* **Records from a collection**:
----
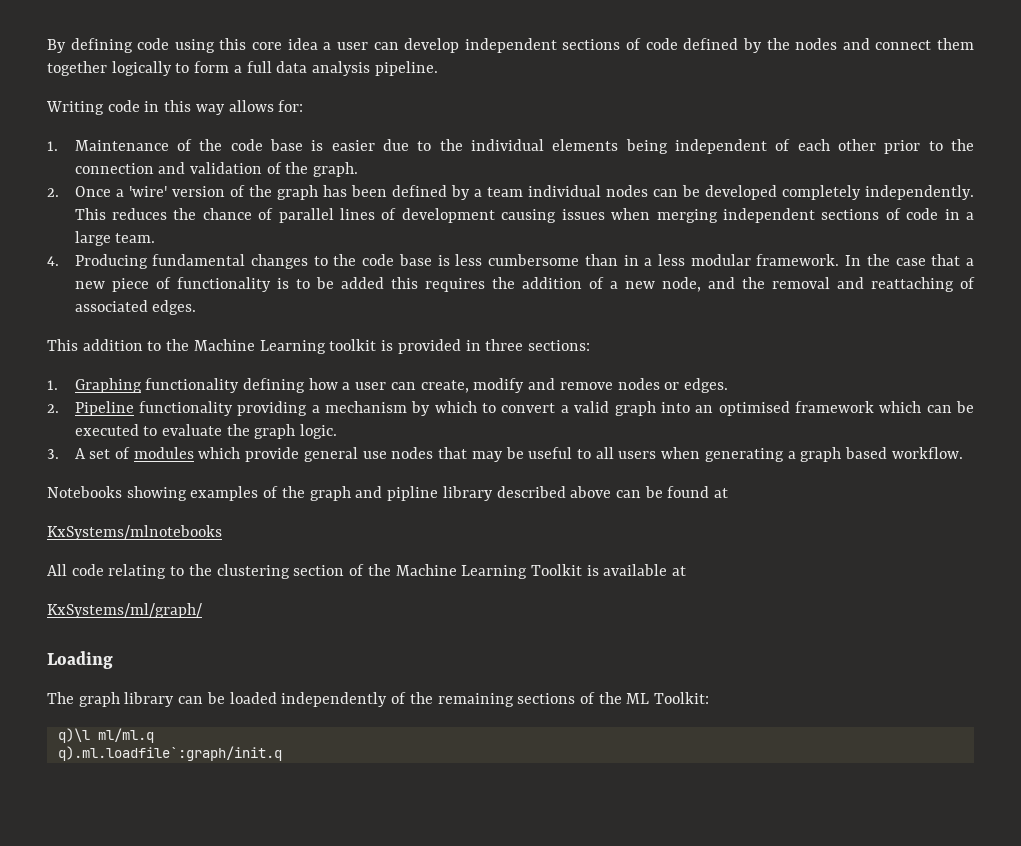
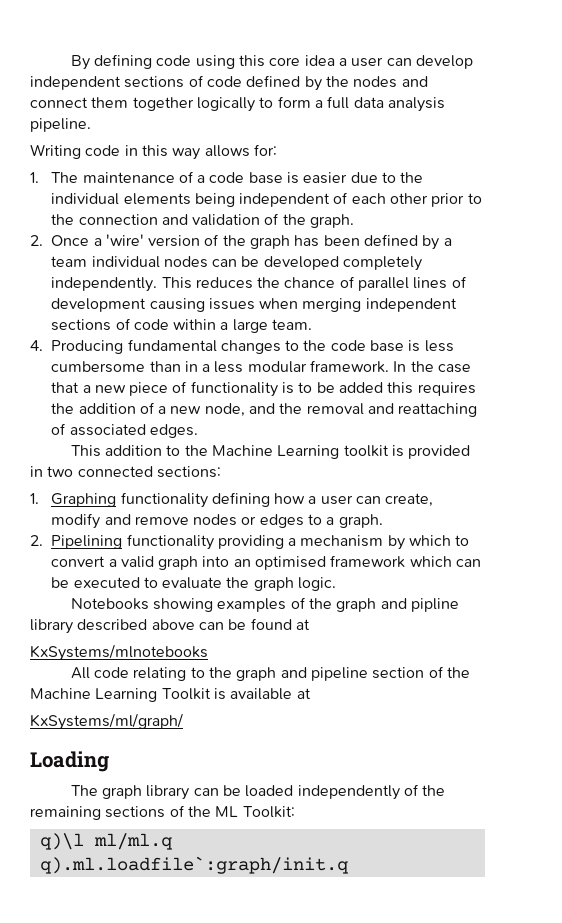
- 1. Maintenance of the code base is easier due to the individual elements being independent of each other prior to the connection and validation of the graph.
+ 1. The maintenance of a code base is easier due to the individual elements being independent of each other prior to the connection and validation of the graph.
- This reduces the chance of parallel lines of development causing issues when merging independent sections of code in a large team.
+ This reduces the chance of parallel lines of development causing issues when merging independent sections of code within a large team.
- This addition to the Machine Learning toolkit is provided in three sections:
+ This addition to the Machine Learning toolkit is provided in two connected sections:
- 1. Graphing functionality defining how a user can create, modify and remove nodes or edges.
- 2. Pipeline functionality providing a mechanism by which to convert a valid graph into an optimised framework which can be executed to evaluate the graph logic.
+ 1. Graphing functionality defining how a user can create, modify and remove nodes or edges to a graph.
+ 2. Pipelining functionality providing a mechanism by which to convert a valid graph into an optimised framework which can be executed to evaluate the graph logic.
- 3. A set of modules which provide general use nodes that may be useful to all users when generating a graph based workflow.
- All code relating to the clustering section of the Machine Learning Toolkit is available at
+ All code relating to the graph and pipeline section of the Machine Learning Toolkit is available at

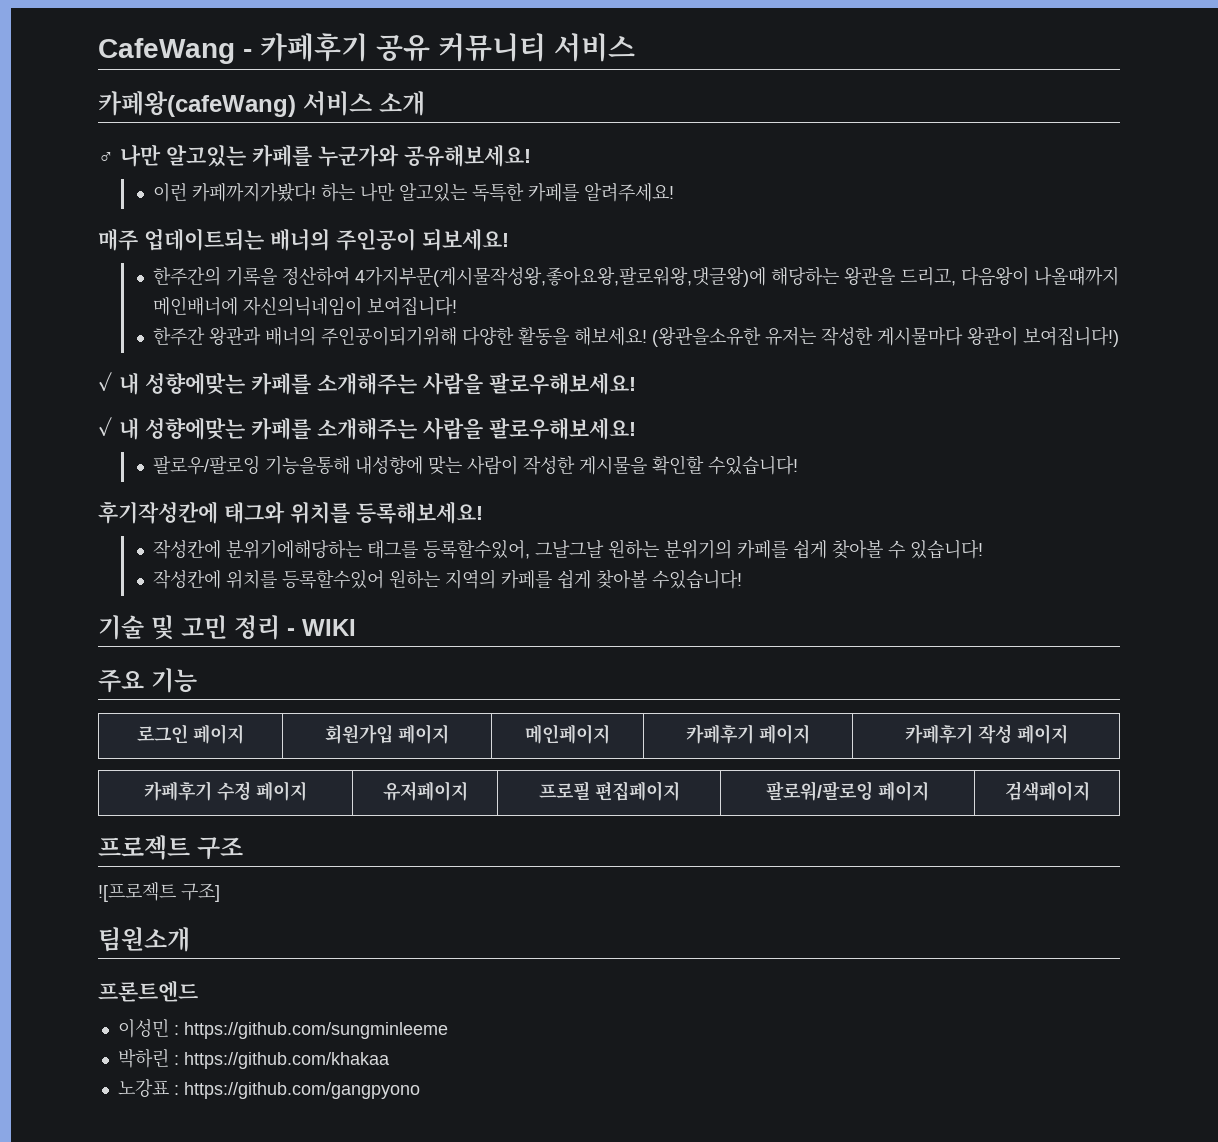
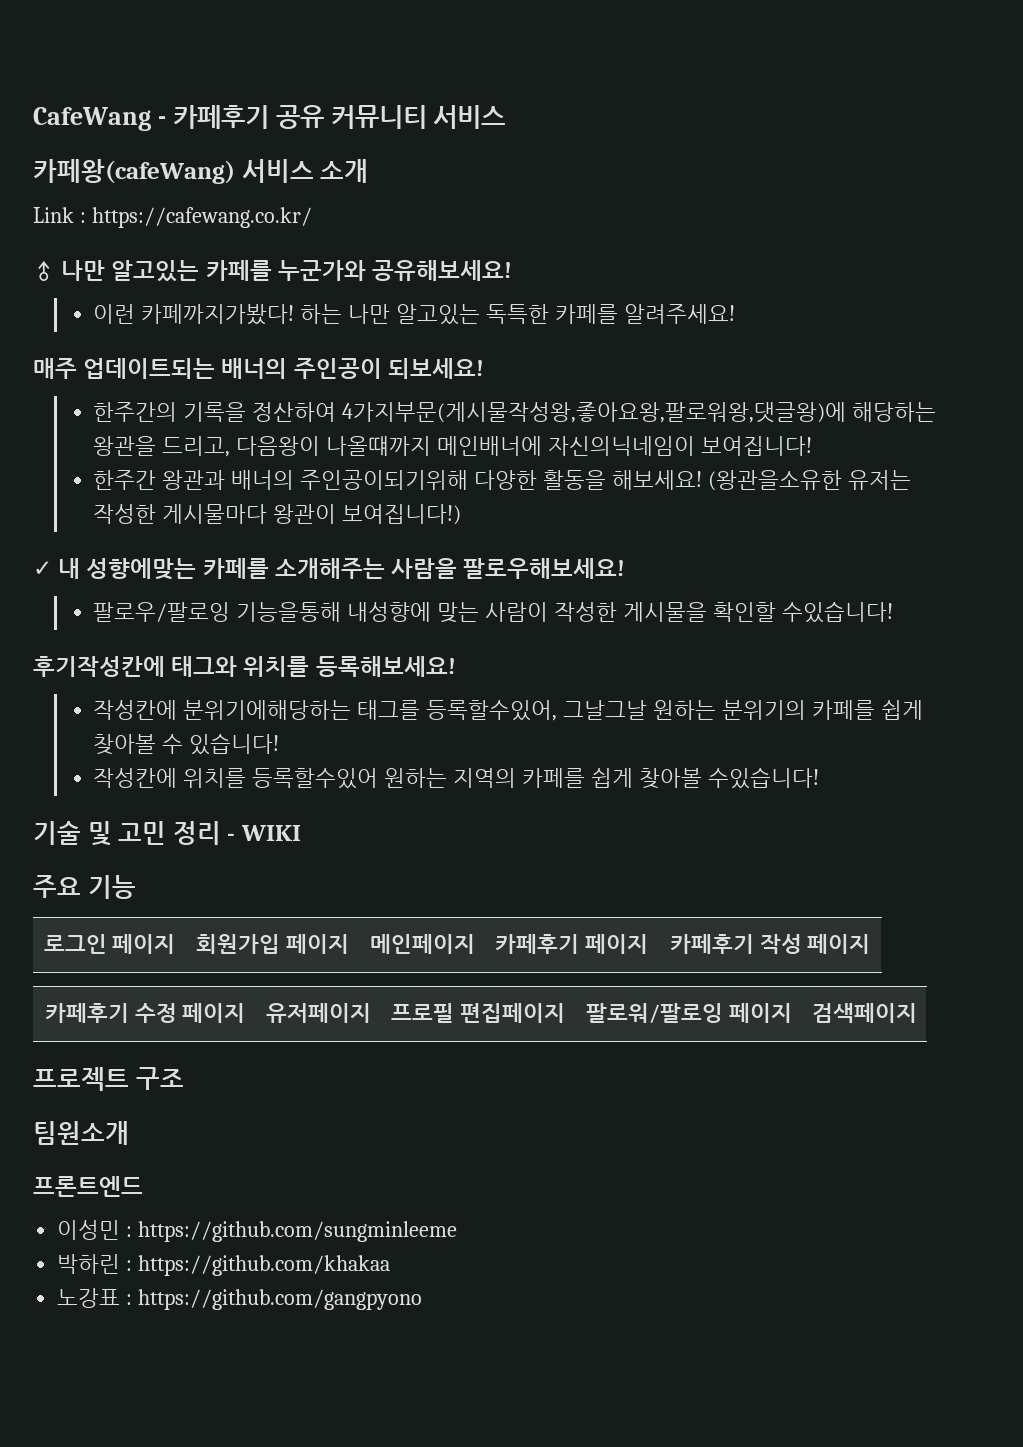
+ Link : https://cafewang.co.kr/
  (왕관을소유한 유저는 작성한 게시물마다 왕관이 보여집니다!)
- ✓ 내 성향에맞는 카페를 소개해주는 사람을 팔로우해보세요!
- ![프로젝트 구조]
----
* **Your goal**:
Your answer must be an exact reproduction of all entries, containing no pictures.

* **Response area**:
- 1. Maintenance of the code base is easier due to the individual elements being independent of each other prior to the connection and validation of the graph.
+ 1. The maintenance of a code base is easier due to the individual elements being independent of each other prior to the connection and validation of the graph.
- This reduces the chance of parallel lines of development causing issues when merging independent sections of code in a large team.
+ This reduces the chance of parallel lines of development causing issues when merging independent sections of code within a large team.
- This addition to the Machine Learning toolkit is provided in three sections:
+ This addition to the Machine Learning toolkit is provided in two connected sections:
- 1. Graphing functionality defining how a user can create, modify and remove nodes or edges.
- 2. Pipeline functionality providing a mechanism by which to convert a valid graph into an optimised framework which can be executed to evaluate the graph logic.
+ 1. Graphing functionality defining how a user can create, modify and remove nodes or edges to a graph.
+ 2. Pipelining functionality providing a mechanism by which to convert a valid graph into an optimised framework which can be executed to evaluate the graph logic.
- 3. A set of modules which provide general use nodes that may be useful to all users when generating a graph based workflow.
- All code relating to the clustering section of the Machine Learning Toolkit is available at
+ All code relating to the graph and pipeline section of the Machine Learning Toolkit is available at

+ Link : https://cafewang.co.kr/
  (왕관을소유한 유저는 작성한 게시물마다 왕관이 보여집니다!)
- ✓ 내 성향에맞는 카페를 소개해주는 사람을 팔로우해보세요!
- ![프로젝트 구조]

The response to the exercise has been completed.